● Work item
Each line in the data holding "padding" should be listed.
____ Data to process
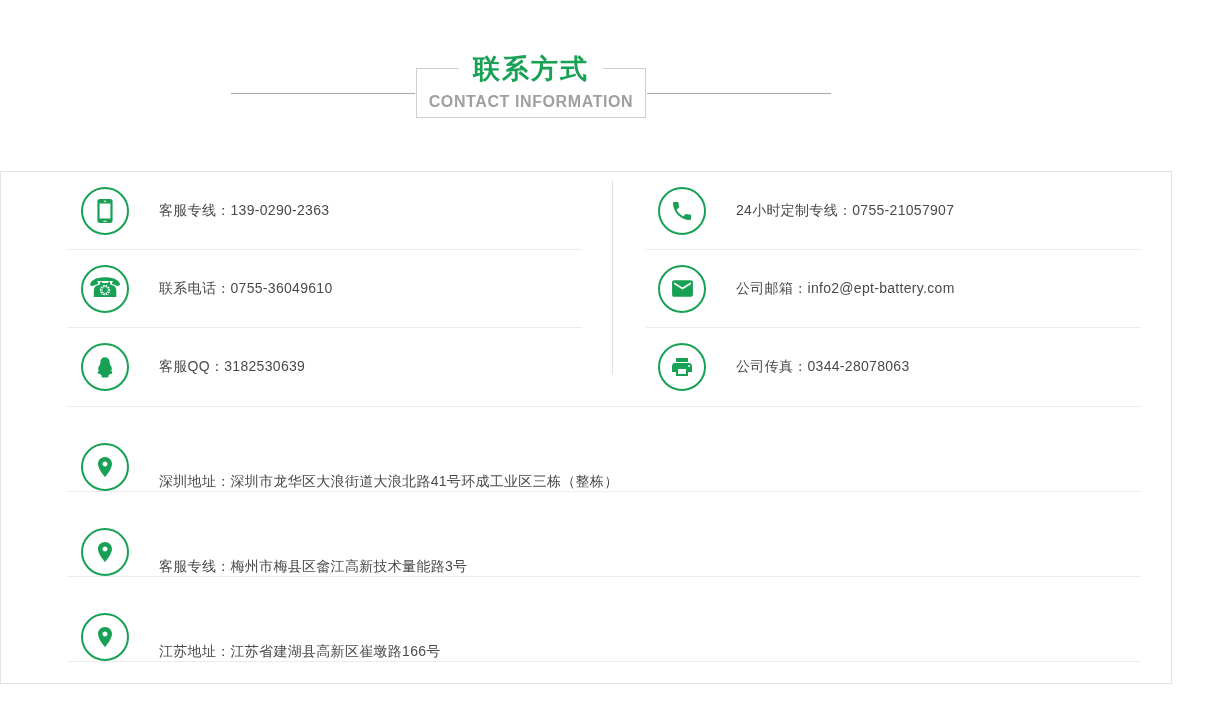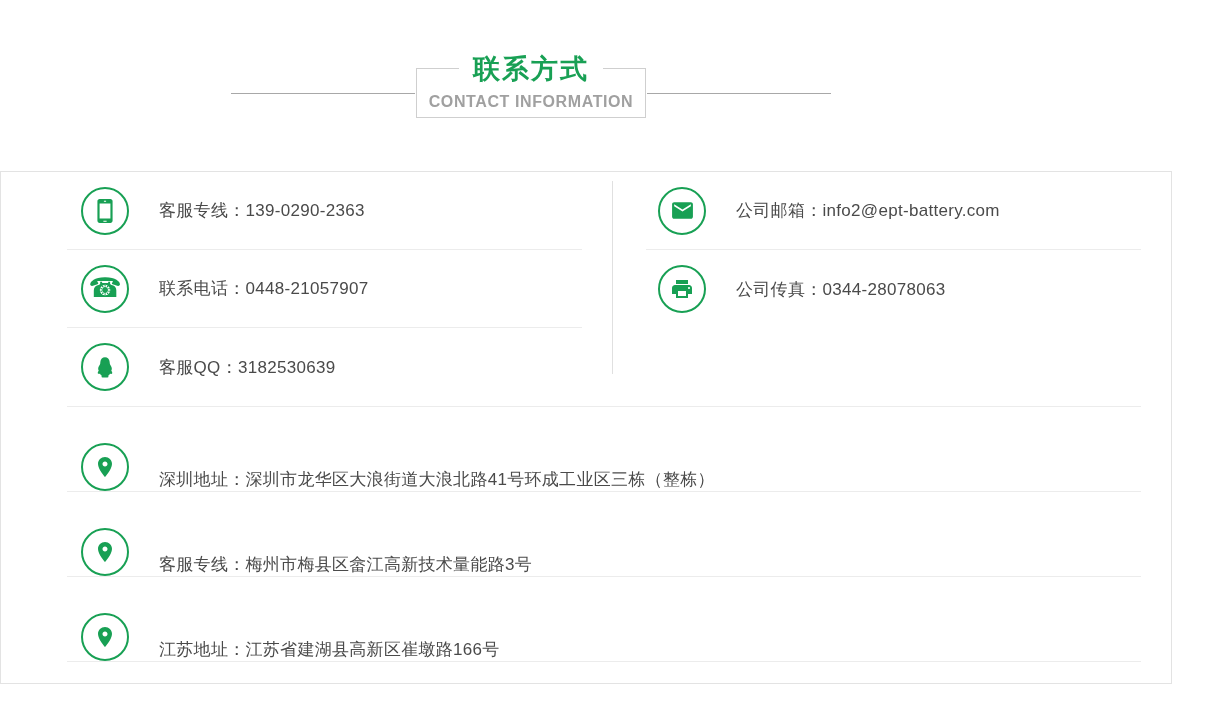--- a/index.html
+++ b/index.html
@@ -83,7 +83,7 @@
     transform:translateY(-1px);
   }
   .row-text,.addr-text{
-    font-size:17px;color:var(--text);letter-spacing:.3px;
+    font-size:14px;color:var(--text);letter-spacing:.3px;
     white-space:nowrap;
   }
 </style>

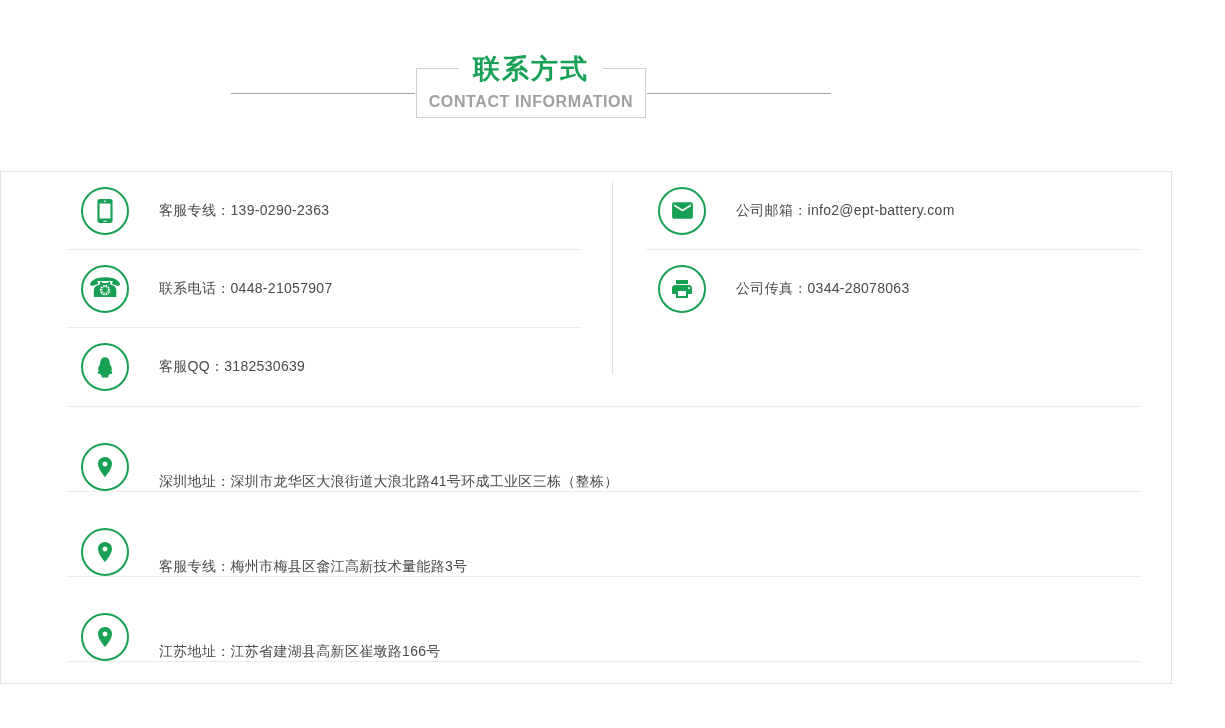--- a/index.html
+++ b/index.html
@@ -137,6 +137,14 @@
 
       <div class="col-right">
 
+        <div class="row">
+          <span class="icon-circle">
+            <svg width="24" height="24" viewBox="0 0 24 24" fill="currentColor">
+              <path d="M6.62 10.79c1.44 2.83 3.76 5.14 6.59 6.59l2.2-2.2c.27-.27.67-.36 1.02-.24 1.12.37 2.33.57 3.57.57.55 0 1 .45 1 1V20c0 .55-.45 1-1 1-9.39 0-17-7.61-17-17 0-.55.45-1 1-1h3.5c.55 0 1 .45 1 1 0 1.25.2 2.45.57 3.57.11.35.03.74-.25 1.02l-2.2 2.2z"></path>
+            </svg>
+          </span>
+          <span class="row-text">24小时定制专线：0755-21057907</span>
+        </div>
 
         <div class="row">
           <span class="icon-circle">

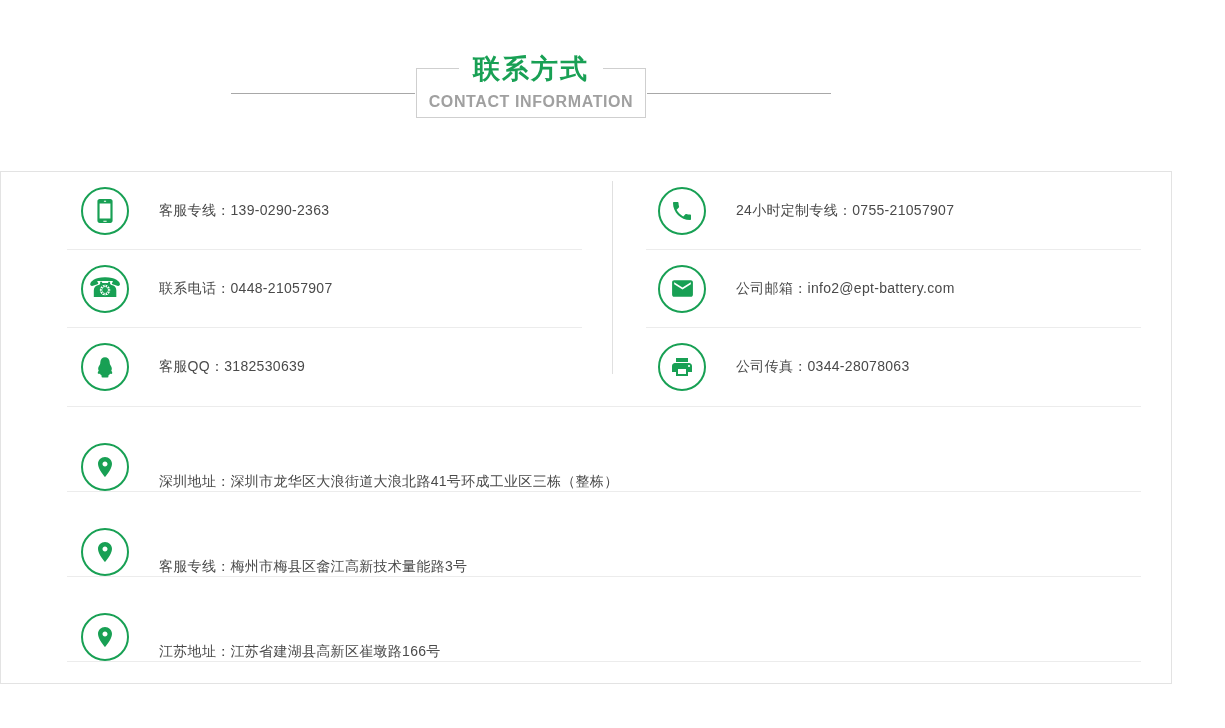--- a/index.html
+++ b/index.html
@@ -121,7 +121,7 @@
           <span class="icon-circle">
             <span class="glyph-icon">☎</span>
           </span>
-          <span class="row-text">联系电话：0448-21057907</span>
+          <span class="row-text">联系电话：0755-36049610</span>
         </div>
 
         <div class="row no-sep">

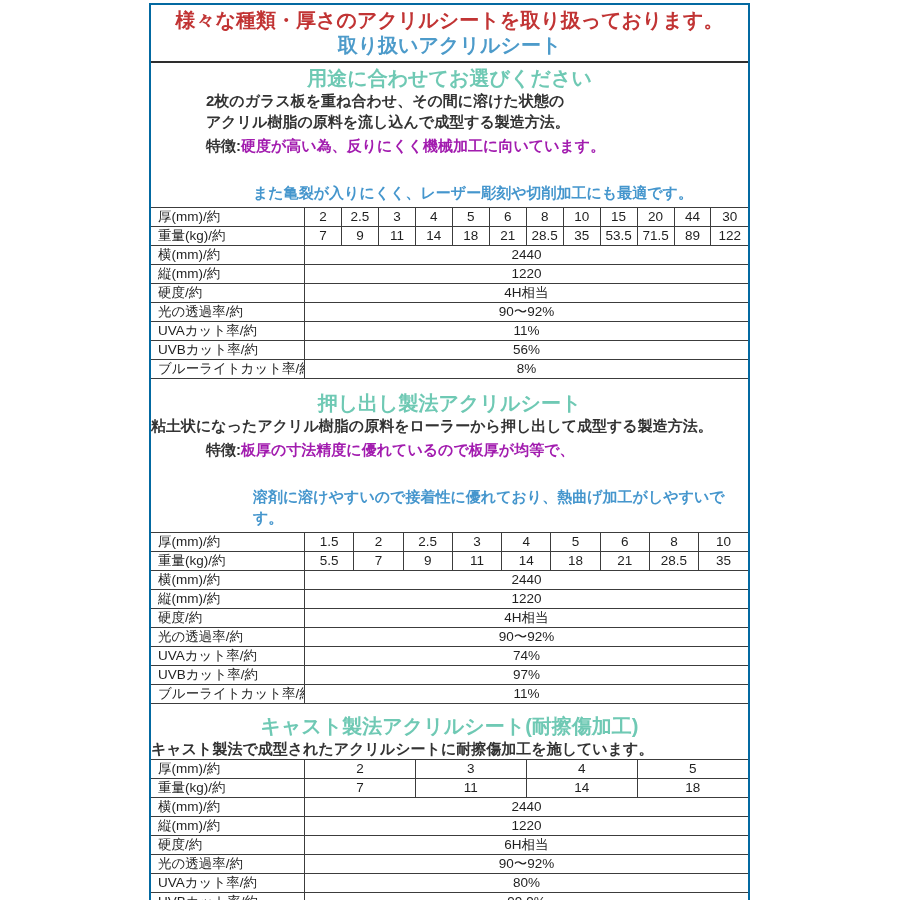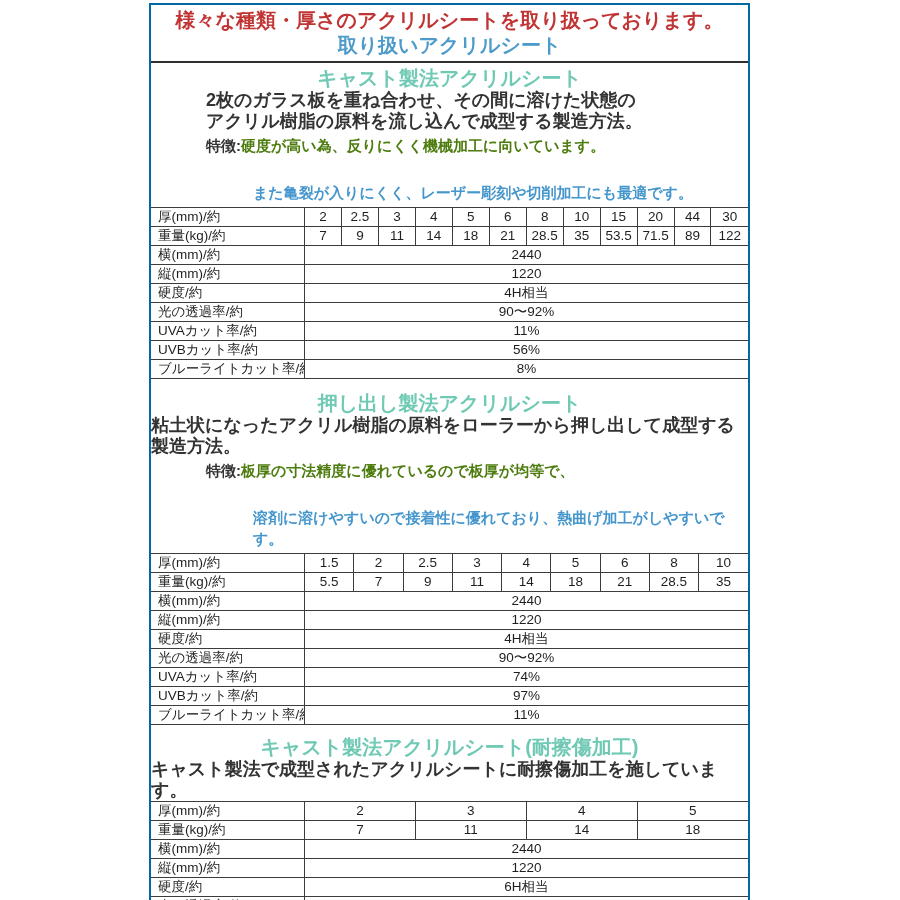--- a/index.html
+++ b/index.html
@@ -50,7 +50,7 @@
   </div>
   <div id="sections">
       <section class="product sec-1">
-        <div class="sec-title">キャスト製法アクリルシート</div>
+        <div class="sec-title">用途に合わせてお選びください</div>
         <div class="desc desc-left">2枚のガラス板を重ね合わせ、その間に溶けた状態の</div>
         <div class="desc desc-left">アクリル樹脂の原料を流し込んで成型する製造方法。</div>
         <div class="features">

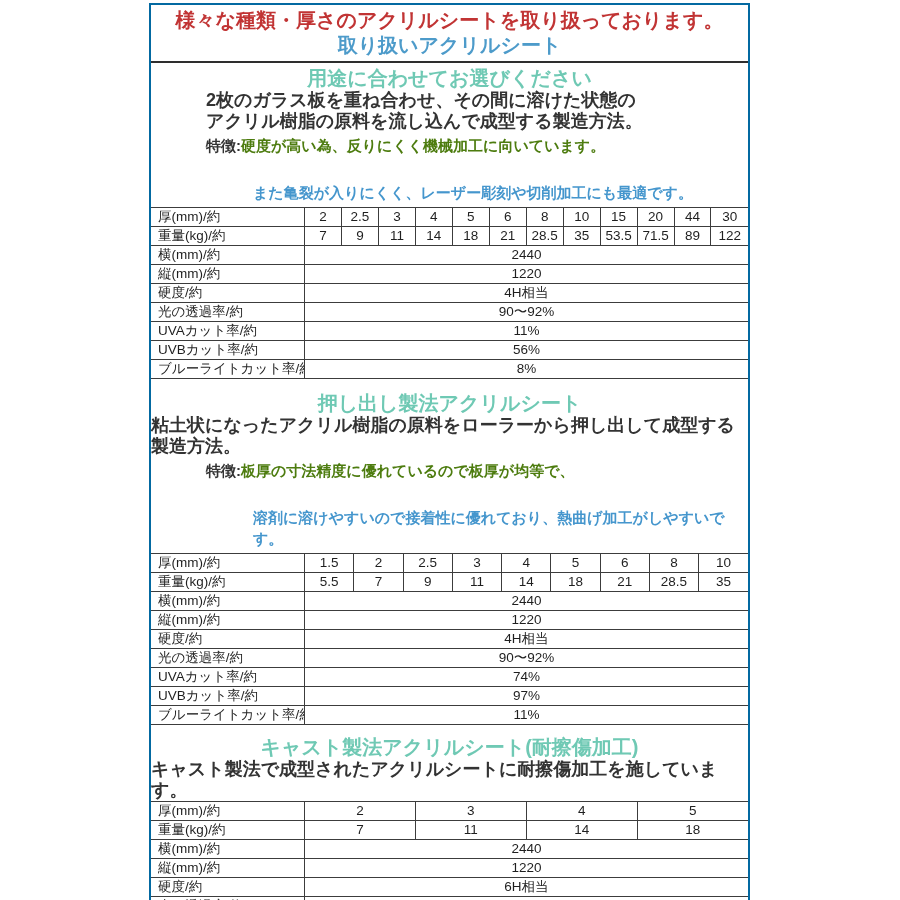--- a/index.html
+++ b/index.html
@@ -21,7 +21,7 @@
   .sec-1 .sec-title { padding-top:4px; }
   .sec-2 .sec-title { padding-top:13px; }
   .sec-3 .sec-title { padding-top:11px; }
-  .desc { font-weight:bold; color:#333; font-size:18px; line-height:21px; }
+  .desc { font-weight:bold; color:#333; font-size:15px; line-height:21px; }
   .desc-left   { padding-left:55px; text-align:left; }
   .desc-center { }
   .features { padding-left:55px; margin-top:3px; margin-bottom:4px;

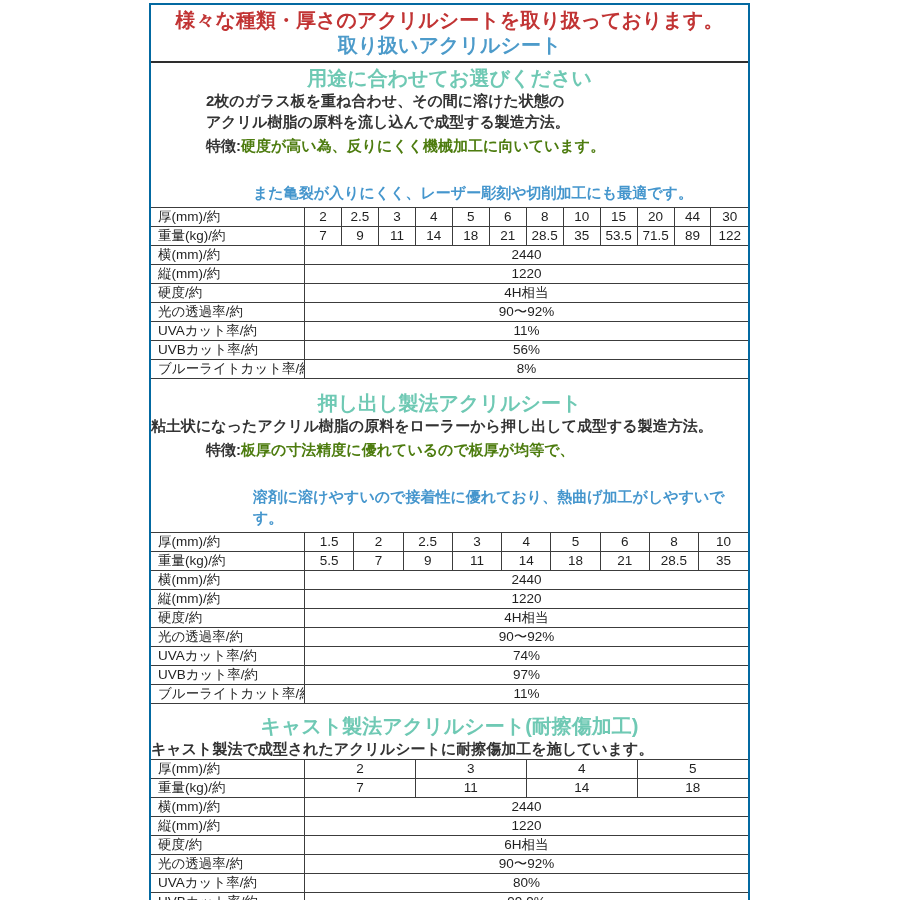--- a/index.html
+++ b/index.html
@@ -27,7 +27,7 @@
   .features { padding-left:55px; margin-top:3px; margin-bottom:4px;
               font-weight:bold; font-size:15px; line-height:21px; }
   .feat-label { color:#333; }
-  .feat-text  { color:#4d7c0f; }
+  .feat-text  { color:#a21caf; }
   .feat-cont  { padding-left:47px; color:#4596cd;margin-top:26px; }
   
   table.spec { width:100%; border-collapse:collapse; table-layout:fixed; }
________
● Task solution
   .sec-1 .sec-title { padding-top:4px; }
   .sec-2 .sec-title { padding-top:13px; }
   .sec-3 .sec-title { padding-top:11px; }
   .desc-left   { padding-left:55px; text-align:left; }
   .features { padding-left:55px; margin-top:3px; margin-bottom:4px;
   .features { padding-left:55px; margin-top:3px; margin-bottom:4px;
   .feat-cont  { padding-left:47px; color:#4596cd;margin-top:26px; }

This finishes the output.